Take the data below and filter it for lines containing the word "padding"; show each line found.

» GIVEN DATA

Content starts

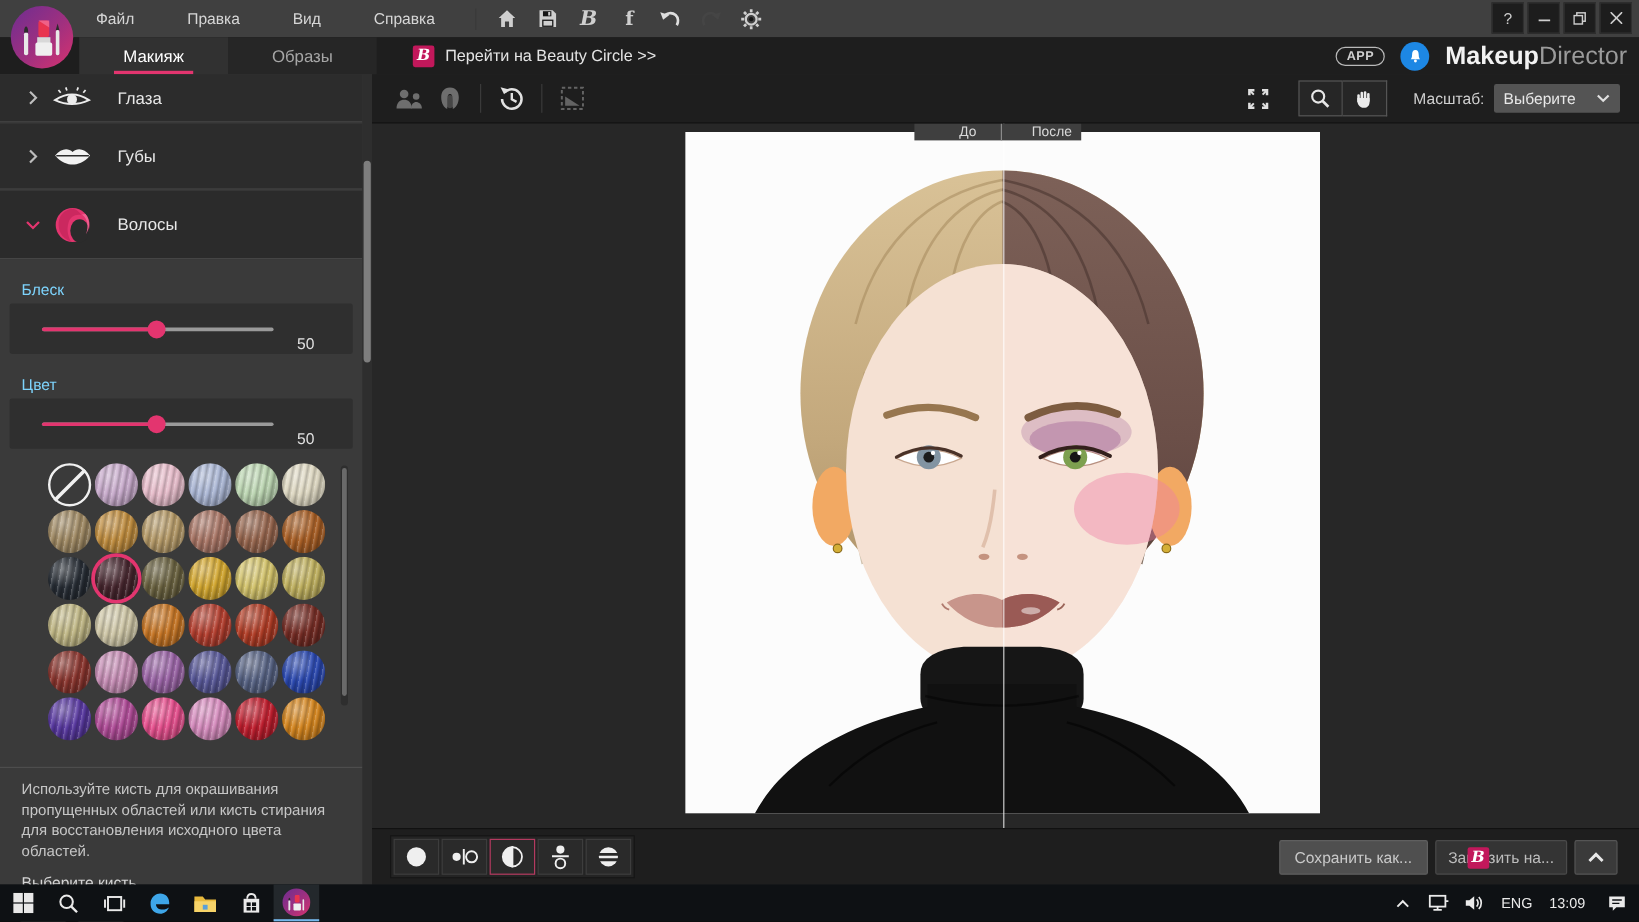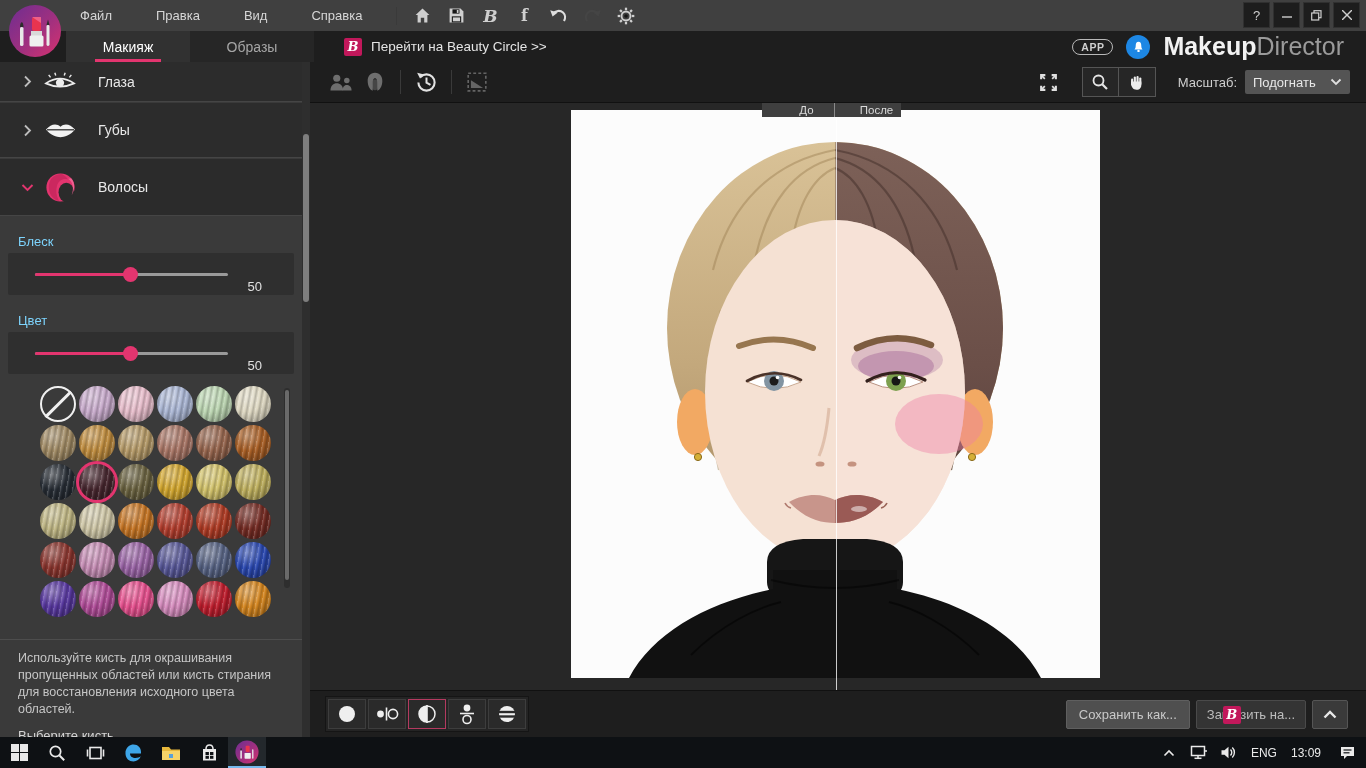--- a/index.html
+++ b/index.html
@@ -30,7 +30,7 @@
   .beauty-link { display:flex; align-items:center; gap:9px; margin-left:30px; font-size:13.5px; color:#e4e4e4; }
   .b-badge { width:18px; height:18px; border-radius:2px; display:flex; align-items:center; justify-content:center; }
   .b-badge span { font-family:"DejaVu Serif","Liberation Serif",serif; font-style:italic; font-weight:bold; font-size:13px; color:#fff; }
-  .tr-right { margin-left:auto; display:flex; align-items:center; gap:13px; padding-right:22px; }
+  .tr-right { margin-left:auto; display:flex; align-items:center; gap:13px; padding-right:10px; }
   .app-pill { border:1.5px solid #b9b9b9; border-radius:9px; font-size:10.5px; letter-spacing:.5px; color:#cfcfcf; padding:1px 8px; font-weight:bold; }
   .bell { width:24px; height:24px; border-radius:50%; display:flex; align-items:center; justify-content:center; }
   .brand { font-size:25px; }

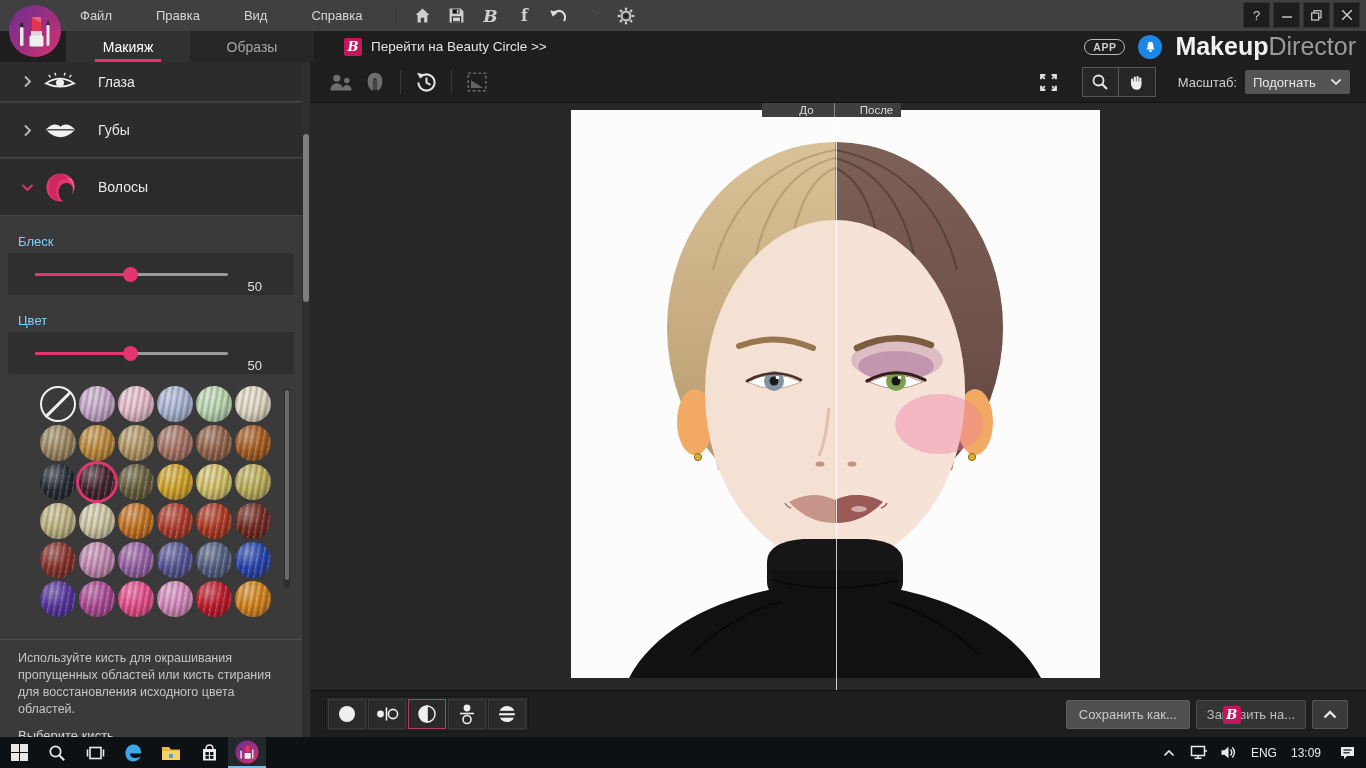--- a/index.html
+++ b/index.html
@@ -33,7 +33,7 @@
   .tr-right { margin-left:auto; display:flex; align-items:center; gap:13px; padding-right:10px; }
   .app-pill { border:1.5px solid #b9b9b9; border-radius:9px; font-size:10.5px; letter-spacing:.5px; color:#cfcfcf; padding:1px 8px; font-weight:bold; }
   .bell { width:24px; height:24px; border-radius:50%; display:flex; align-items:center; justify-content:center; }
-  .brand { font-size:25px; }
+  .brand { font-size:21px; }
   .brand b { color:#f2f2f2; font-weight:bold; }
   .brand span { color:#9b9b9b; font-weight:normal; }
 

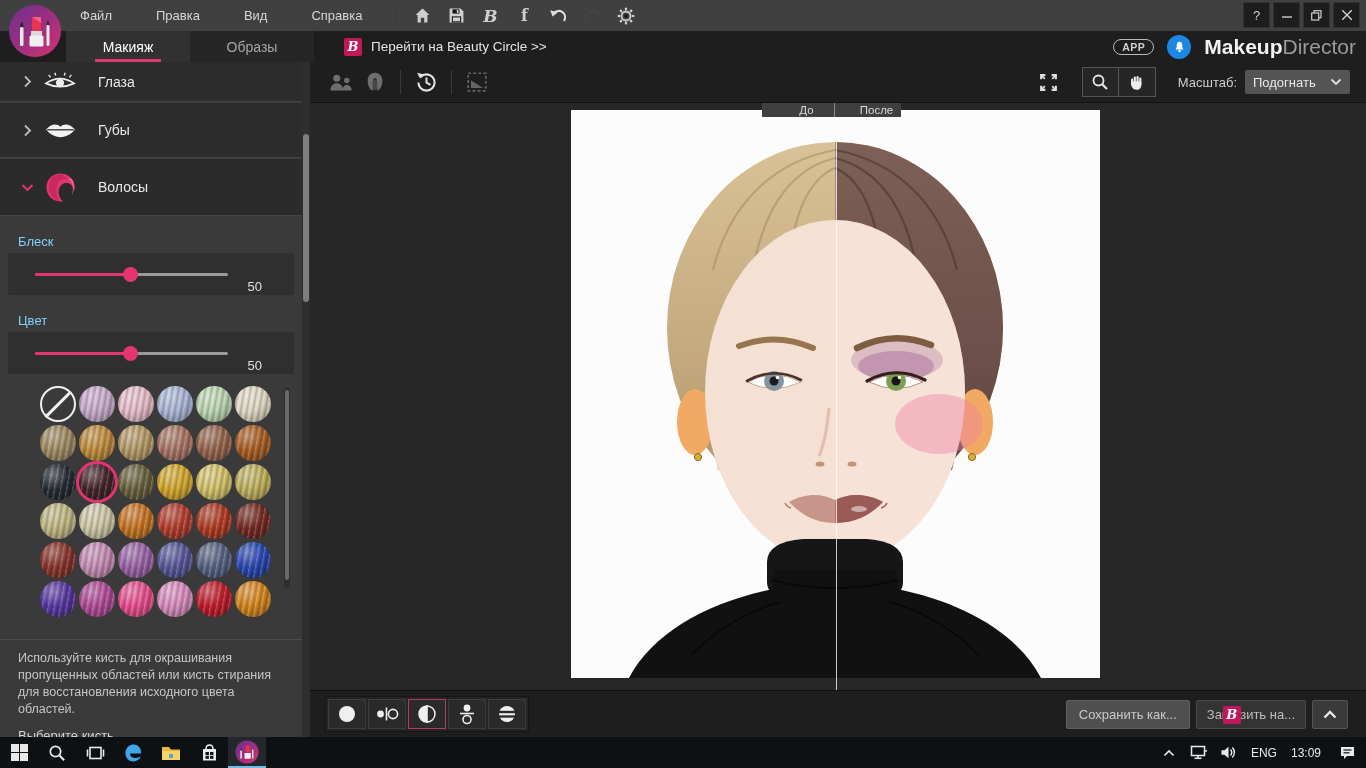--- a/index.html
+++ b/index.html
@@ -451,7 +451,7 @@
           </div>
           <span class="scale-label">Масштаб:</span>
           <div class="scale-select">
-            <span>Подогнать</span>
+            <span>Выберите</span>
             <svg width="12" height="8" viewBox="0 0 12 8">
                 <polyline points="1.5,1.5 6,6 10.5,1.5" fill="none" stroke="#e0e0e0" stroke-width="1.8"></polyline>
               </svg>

Content ends

» SOLUTION TO THIS PROBLEM
-  .tr-right { margin-left:auto; display:flex; align-items:center; gap:13px; padding-right:22px; }
+  .tr-right { margin-left:auto; display:flex; align-items:center; gap:13px; padding-right:10px; }
   .app-pill { border:1.5px solid #b9b9b9; border-radius:9px; font-size:10.5px; letter-spacing:.5px; color:#cfcfcf; padding:1px 8px; font-weight:bold; }
   .tr-right { margin-left:auto; display:flex; align-items:center; gap:13px; padding-right:10px; }
   .app-pill { border:1.5px solid #b9b9b9; border-radius:9px; font-size:10.5px; letter-spacing:.5px; color:#cfcfcf; padding:1px 8px; font-weight:bold; }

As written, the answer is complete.